When people contract HIV and do not receive treatment, they usually progress through three stages of the disease:
- Stage I: Acute HIV infection. Within 2-4 weeks of HIV infection, people may develop a flu-like illness that lasts for a few weeks. People with acute HIV infection have a large load of virus in their blood, but they are often unaware that they are infected because they do not feel sick right away or at all.
- Stage II: Clinical latency (HIV inactivity or dormancy). This is sometimes referred to as chronic HIV infection. During this stage, HIV remains active but replicates at a very low rate. People may not experience any symptoms or become ill. This stage can last a decade or longer if HIV medications are not taken, but some people may move through it faster.
- Stage III: AIDS. AIDS is the most severe stage of HIV infection. People with AIDS have such weakened immune systems that they are susceptible to severe and frequent infections and certain types of cancer.
How is HIV transmitted?
HIV is transmitted when HIV-infected blood, sexual bodily fluids or breast milk enters another person's bloodstream. This occurs most common during unprotected sex or intravenous drug use, when needles or other injecting equipment are shared.
HIV is mainly spread in three ways:
- Unprotected sexual intercourse: During sex, HIV can enter the body through the mucous membranes of the anus, vagina, penis, or mouth, as well as through cuts, sores, and abrasions. The most dangerous sexual activities are unprotected anal and vaginal sex. There have been a small number of reported cases of HIV transmission through oral sex. The receptive partner is at high risk of HIV infection. Presence of other sexually transmitted infections may increase the risk of transmission.
- Intravenous drug use: Sharing needles or using non sterile needles and syringes increases the risk of HIV transmission. Infected blood may contaminate needles, syringes, cookers, and cotton after use. It can also contaminate the water used for mixing drugs or bleaching equipment. When any of these items is shared, the virus can enter the body of the next user.
- HIV-positive mother to her infant: During pregnancy, childbirth, or breastfeeding, HIV can be passed from mother to child. With effective antiretroviral drugs to prevent transmission during pregnancy and after delivery, the rate of transmission from an HIV-positive mother to her baby is now less than 1 in 100. Pregnant women should consult their doctor, get tested for HIV, and receive the recommended treatment.
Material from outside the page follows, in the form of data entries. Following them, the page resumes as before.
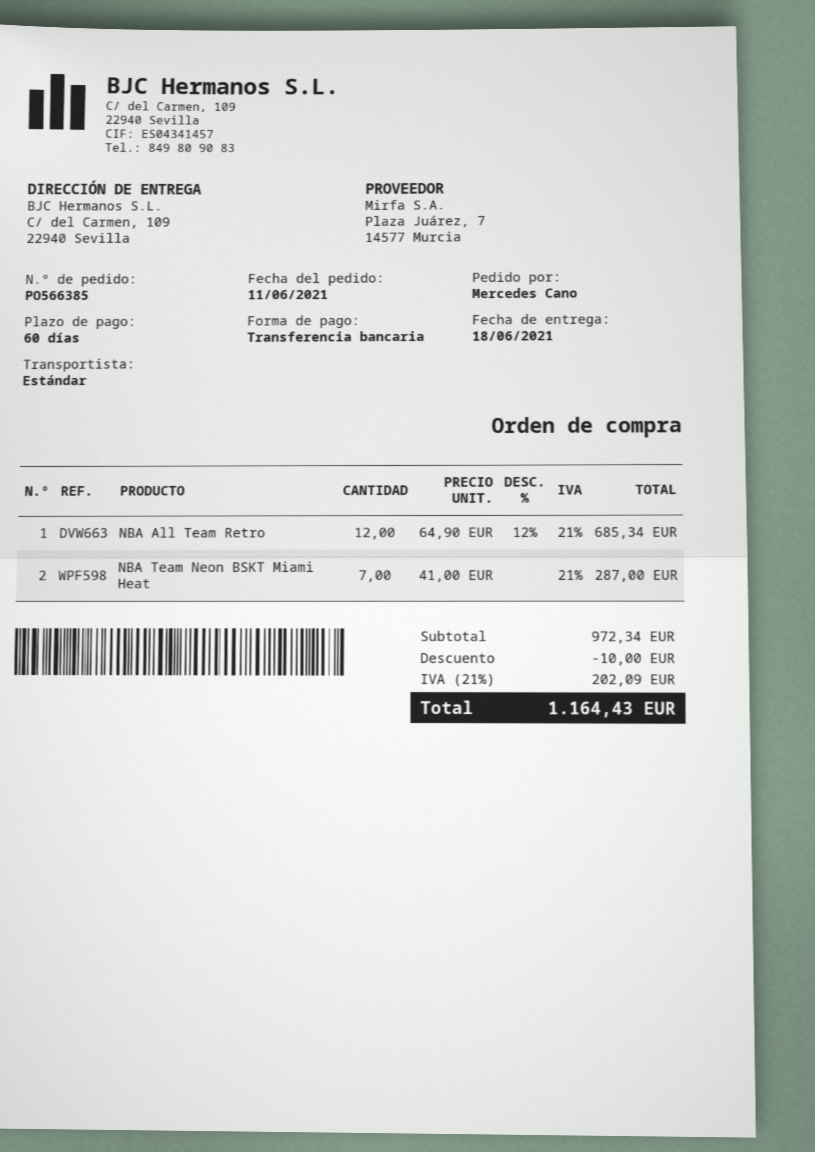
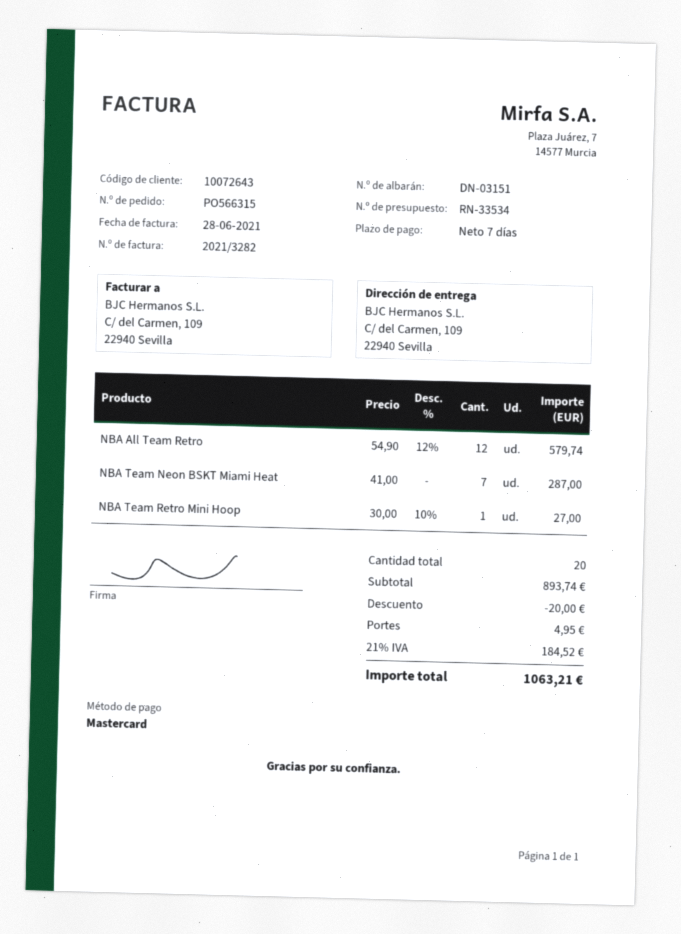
order number: PO566385 -> PO566315
payment terms: 60 days -> 7 days
payment method: bank transfer -> Mastercard
NBA All Team Retro: 12 x 64.90 - 12% = 685.34 -> 12 x 54.90 - 12% = 579.74
NBA Team Retro Mini Hoop: none -> 1 x 30.00 - 10% = 27.00
subtotal: 972.34 -> 893.74
discount: 10.00 -> 20.00
shipping: none -> 4.95
tax: 21% = 202.09 -> 21% = 184.52
total: 1164.43 -> 1063.21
HIV is rarely transmitted in the following ways:
- Blood transfusions and organ transplants: The risk of HIV from a blood transfusion is extremely low today, with estimates ranging from 1 in 200,000 to 1 in 2,000,000 transfusions. The risk of HIV from an organ transplant is comparable. Accepted donors and their blood are thoroughly tested to rule out HIV and other blood-borne germs.
- Healthcare settings: As a result of needlestick accidents and other significant blood exposures, there is a very small, but real, risk of healthcare workers contracting HIV from patients. The risk of patients contracting an infection from healthcare workers is extremely low.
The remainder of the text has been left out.